+++ Provided records +++

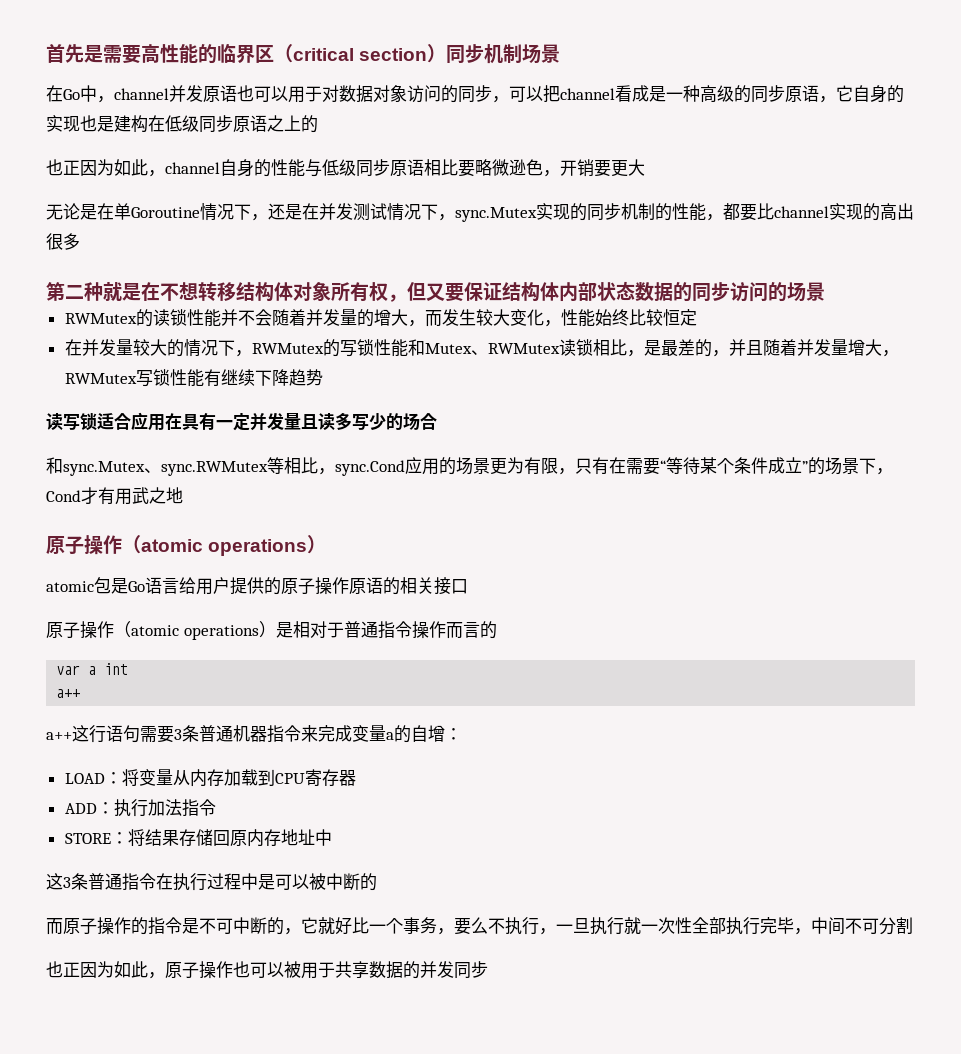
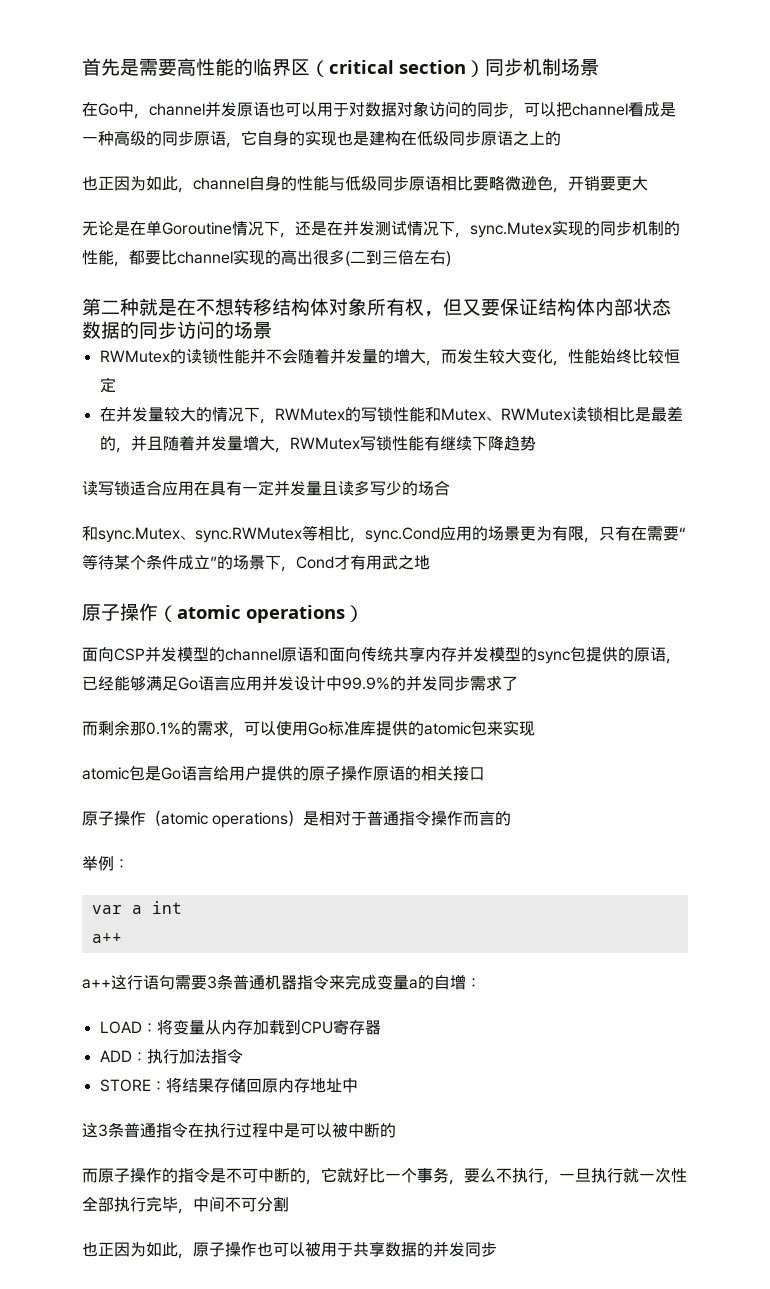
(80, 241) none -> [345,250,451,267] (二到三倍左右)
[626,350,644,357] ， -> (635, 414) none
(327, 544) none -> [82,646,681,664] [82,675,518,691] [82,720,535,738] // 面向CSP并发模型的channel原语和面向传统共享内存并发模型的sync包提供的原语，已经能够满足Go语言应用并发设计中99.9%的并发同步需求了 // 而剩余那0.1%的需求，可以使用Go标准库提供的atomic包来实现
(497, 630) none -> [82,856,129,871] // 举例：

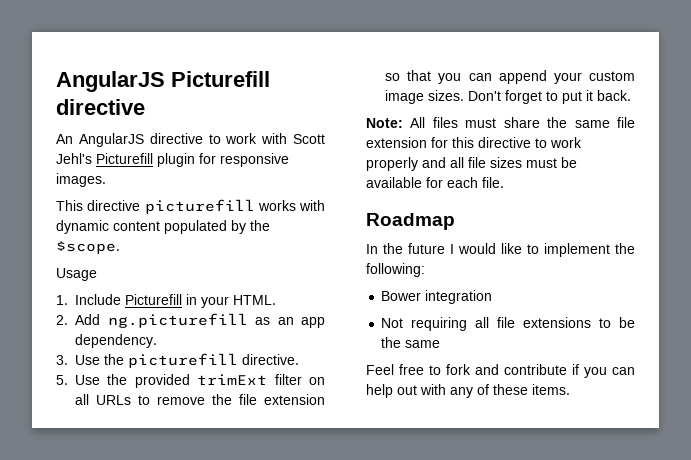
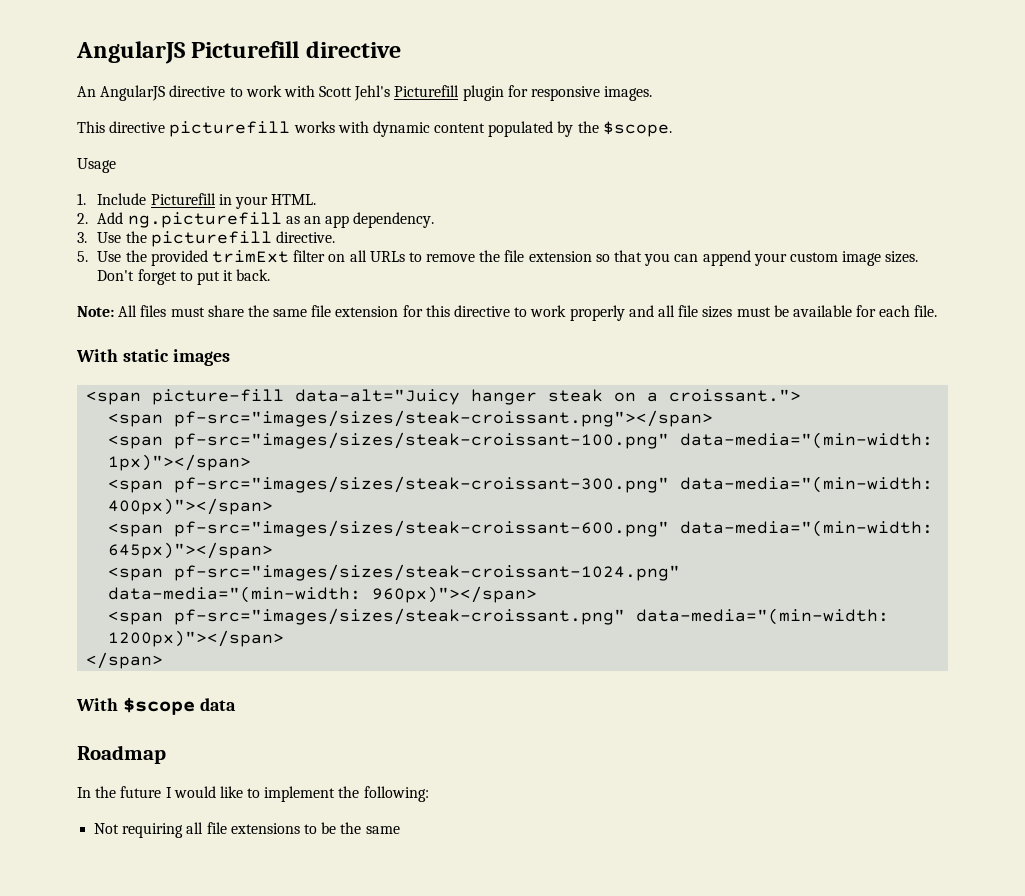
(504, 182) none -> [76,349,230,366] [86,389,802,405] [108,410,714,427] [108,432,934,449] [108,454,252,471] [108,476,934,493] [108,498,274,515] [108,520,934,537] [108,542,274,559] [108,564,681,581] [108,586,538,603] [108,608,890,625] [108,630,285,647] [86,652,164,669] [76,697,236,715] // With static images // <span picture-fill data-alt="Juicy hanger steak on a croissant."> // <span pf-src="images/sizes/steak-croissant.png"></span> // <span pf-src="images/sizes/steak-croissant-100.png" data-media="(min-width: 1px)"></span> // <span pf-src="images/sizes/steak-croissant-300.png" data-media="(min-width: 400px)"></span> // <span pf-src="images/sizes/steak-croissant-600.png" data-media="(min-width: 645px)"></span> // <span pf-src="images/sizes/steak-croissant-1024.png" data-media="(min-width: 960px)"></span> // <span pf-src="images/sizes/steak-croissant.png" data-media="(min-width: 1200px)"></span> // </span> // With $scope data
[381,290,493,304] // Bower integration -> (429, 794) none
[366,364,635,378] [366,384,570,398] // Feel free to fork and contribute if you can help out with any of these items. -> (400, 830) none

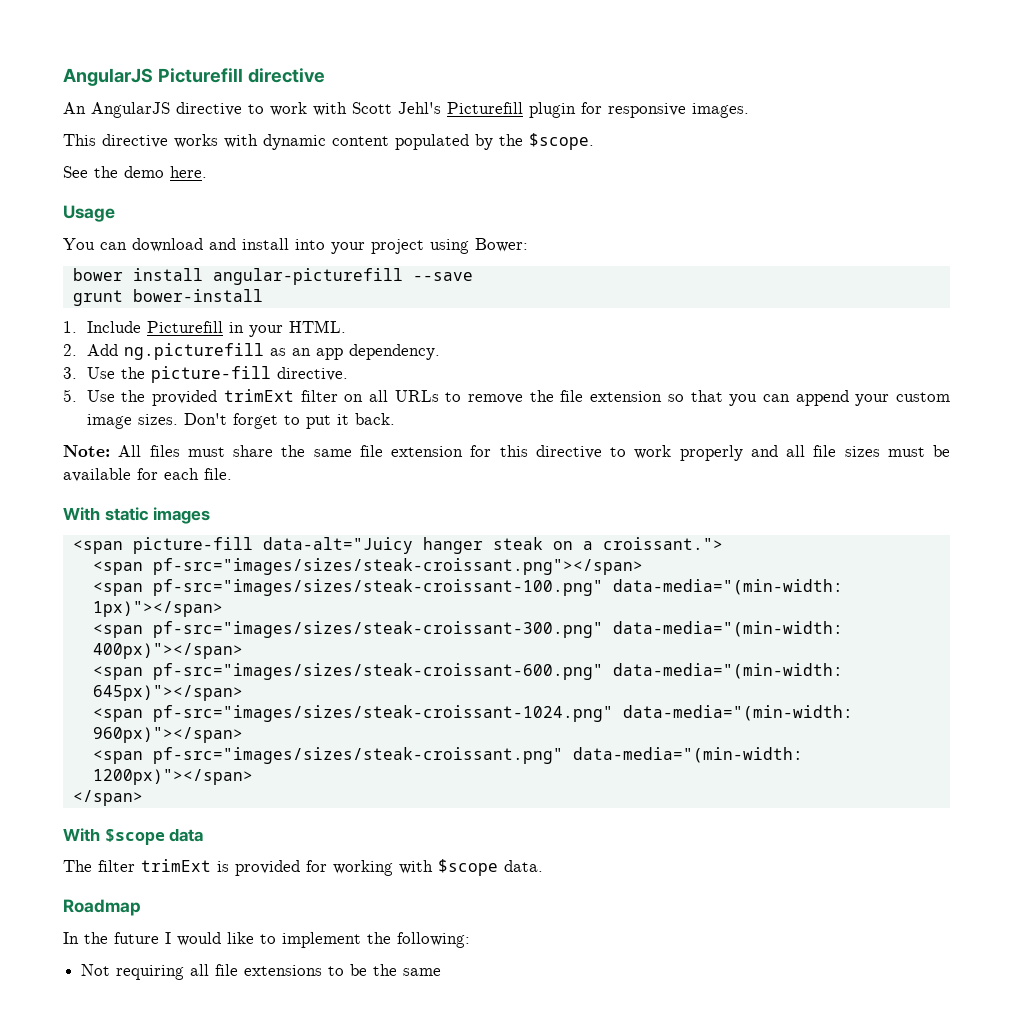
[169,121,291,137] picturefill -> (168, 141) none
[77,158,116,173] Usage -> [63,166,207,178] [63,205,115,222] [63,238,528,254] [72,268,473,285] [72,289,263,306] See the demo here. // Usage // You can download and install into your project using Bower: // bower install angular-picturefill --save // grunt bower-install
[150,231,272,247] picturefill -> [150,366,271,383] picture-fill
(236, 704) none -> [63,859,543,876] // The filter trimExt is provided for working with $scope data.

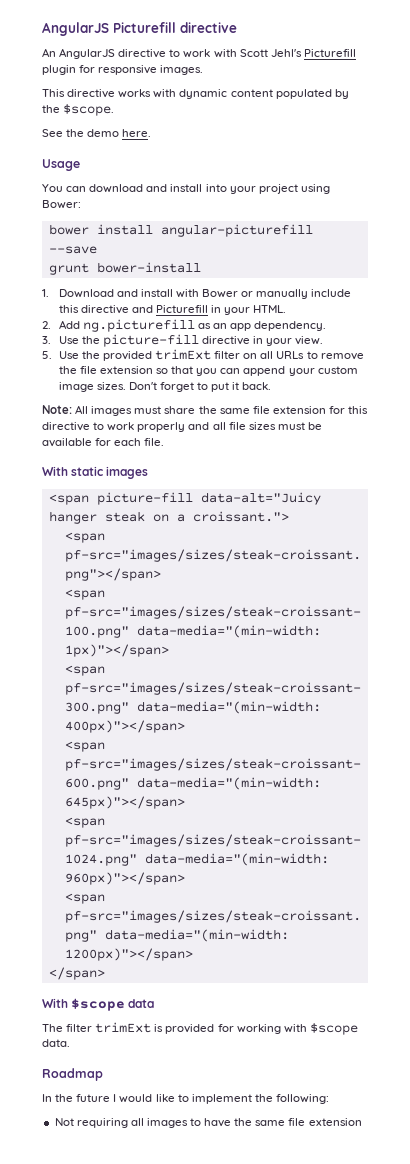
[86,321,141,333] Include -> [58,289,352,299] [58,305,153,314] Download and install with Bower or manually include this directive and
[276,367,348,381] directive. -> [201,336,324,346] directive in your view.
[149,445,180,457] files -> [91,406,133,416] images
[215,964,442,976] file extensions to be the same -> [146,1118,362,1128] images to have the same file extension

+++
+++ Provided records +++

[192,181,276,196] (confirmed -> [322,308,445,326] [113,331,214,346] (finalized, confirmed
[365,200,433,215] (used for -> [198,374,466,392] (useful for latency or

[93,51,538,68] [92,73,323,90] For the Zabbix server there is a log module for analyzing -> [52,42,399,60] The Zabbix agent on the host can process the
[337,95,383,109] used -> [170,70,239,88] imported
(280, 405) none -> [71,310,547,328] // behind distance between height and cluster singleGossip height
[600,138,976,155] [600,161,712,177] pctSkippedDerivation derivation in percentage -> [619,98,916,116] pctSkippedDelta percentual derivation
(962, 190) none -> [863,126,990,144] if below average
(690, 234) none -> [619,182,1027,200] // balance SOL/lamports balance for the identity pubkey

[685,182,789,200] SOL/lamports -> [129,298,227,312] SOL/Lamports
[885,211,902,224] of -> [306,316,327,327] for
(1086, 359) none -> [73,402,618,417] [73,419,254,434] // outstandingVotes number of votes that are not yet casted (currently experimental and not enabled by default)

+++
+++ Provided records +++

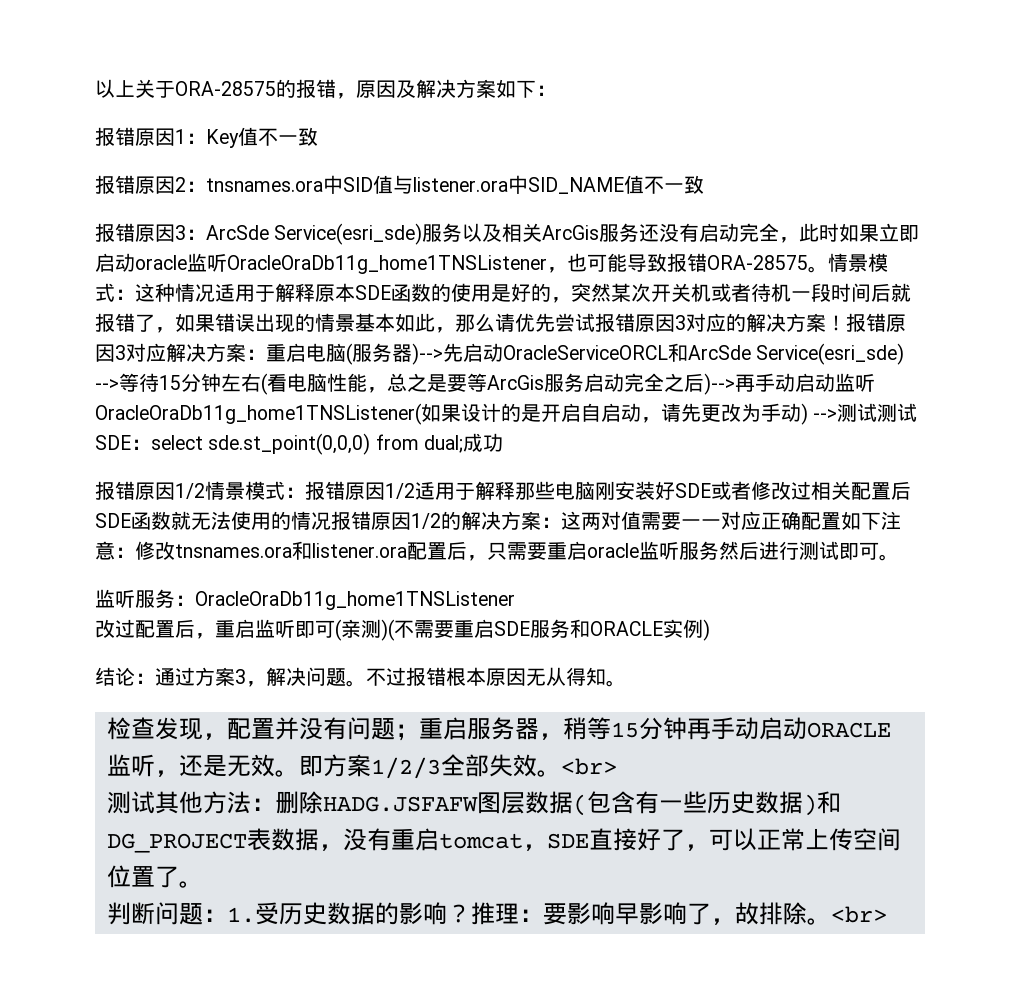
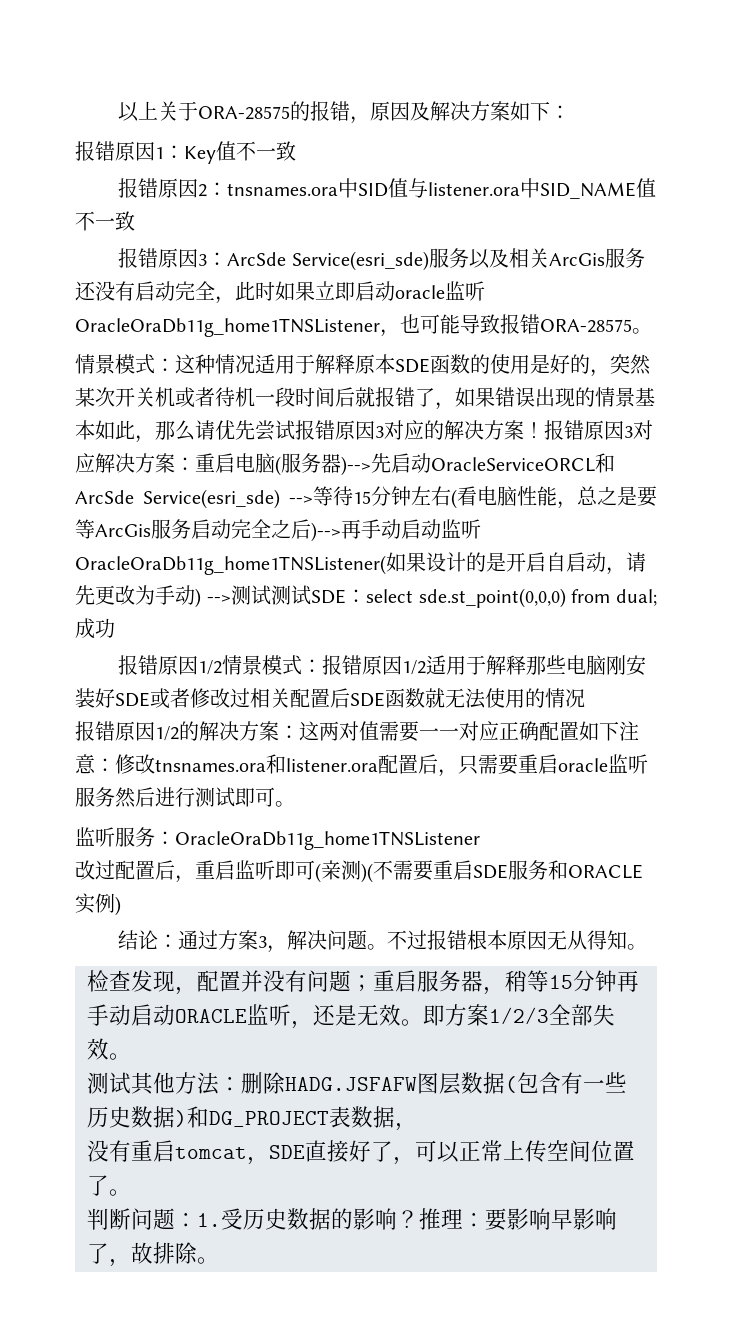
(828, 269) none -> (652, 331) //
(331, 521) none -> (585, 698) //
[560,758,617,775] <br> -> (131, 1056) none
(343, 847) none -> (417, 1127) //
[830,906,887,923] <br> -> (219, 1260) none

+++

Work required:
Which lines in the records above include the word "lamports"? Copy them out.

Response to the task:
(690, 234) none -> [619,182,1027,200] // balance SOL/lamports balance for the identity pubkey
[685,182,789,200] SOL/lamports -> [129,298,227,312] SOL/Lamports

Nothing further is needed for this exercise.